Figure 1 is a characteristic diagram showing the change in resonant frequency of a conventional engine vibration damping device with respect to temperature;
6 to 6 are diagrams showing a first embodiment of the engine vibration damping device according to the present invention, and FIG.
A perspective view showing the dynamic damper according to the present invention attached to an exhaust pipe, FIG. 3 is a cross-sectional view showing the configuration of main parts of the dynamic damper according to the present invention, and FIG. 4 is a perspective view showing the state in which the dynamic damper according to the present invention is installed. FIG. 5 is a partially enlarged sectional view of FIG. 3, and FIG. 6 is a diagram showing the temperature at the resonance frequency of the engine vibration damping device according to the present invention. 7 to 11 are diagrams showing a second embodiment of the engine vibration damping device according to the present invention, and FIG. 7 is a characteristic diagram showing changes in the weight of the dynamic damper according to the present invention. A perspective view showing the installation state when a radiator is used as a radiator, No. 8
The figure is a cross-sectional view showing the main part configuration of the radiator according to the present invention in an installed state. FIG. 11 is a diagram for explaining the operation of the second embodiment of the engine vibration damping device according to the present invention. 1...Main muffler, 2...Exhaust pipe, 3...

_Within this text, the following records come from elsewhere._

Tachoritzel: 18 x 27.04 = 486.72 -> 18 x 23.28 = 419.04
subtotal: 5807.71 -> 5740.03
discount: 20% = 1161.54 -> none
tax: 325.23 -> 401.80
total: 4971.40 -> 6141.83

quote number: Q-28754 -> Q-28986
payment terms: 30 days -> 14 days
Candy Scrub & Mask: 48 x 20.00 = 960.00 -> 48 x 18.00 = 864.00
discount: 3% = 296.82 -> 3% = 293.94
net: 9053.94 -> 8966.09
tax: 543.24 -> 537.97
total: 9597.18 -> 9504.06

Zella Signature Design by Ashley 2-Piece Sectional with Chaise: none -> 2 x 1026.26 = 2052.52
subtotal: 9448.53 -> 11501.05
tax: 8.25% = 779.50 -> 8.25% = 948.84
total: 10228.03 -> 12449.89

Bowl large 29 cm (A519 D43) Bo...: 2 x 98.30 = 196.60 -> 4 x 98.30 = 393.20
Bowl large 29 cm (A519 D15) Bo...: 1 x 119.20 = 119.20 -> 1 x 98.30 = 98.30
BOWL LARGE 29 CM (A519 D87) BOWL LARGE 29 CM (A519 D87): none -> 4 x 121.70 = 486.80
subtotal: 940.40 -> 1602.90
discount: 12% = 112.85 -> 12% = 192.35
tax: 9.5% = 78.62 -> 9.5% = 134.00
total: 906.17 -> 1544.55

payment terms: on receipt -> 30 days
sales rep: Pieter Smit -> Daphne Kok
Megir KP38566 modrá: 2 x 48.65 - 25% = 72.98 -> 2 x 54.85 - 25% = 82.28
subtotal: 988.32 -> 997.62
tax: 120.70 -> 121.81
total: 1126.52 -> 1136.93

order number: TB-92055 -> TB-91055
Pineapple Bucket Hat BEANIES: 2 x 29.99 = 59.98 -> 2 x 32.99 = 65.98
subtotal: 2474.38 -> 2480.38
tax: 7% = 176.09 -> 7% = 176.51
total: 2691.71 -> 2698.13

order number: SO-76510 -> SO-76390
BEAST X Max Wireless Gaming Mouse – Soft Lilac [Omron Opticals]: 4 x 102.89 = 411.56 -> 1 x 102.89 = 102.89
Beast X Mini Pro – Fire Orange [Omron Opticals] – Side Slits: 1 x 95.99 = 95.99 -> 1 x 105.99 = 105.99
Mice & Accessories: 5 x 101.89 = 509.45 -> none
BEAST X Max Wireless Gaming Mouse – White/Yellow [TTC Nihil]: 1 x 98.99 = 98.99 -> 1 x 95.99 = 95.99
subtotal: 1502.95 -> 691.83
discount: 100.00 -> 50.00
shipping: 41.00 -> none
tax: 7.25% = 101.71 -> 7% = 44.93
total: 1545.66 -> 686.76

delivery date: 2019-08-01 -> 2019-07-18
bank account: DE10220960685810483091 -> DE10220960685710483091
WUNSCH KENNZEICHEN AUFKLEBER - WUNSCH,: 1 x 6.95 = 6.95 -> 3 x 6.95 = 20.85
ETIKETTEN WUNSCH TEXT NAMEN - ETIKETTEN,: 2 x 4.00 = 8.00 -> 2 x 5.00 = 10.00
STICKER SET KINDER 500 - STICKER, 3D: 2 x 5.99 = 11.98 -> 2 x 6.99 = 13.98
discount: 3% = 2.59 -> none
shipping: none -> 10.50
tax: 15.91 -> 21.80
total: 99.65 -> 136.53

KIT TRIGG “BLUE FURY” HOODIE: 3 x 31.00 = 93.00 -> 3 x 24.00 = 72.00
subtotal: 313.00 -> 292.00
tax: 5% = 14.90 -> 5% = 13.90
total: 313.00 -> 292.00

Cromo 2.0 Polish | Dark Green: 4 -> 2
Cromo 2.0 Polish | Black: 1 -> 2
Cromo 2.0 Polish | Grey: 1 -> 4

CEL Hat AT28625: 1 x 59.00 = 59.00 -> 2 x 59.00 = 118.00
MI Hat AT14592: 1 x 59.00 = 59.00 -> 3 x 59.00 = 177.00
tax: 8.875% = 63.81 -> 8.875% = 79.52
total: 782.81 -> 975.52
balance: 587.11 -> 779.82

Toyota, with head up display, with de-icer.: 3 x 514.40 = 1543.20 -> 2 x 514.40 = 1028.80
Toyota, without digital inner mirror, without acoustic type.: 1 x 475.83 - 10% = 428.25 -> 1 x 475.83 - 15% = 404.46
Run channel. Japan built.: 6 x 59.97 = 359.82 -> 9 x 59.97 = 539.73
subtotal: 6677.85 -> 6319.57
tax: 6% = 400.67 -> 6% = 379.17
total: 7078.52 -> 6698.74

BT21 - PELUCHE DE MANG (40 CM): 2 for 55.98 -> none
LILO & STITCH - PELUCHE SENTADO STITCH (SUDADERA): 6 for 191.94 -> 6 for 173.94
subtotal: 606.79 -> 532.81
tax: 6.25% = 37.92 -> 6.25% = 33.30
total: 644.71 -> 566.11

Dynamic damper, 5... Elastic member, 6... Weight, 7... Correction means, 8... Bimetal, 1
0...Radiator, 11...Frame, 12...
Bracket, 13...Mount, 14...Bimetal.

Claims (1)

[Claims] 1. A dynamic damper is constructed by attaching a weight via an elastic member to a vibrating object that vibrates based on engine vibration, and the dynamic damper is caused to resonate to damp the vibration of the vibrating object. The engine vibration damping device according to the present invention, further comprising a correction means for correcting a dynamic damper resonant frequency that changes as the temperature of the dynamic damper changes.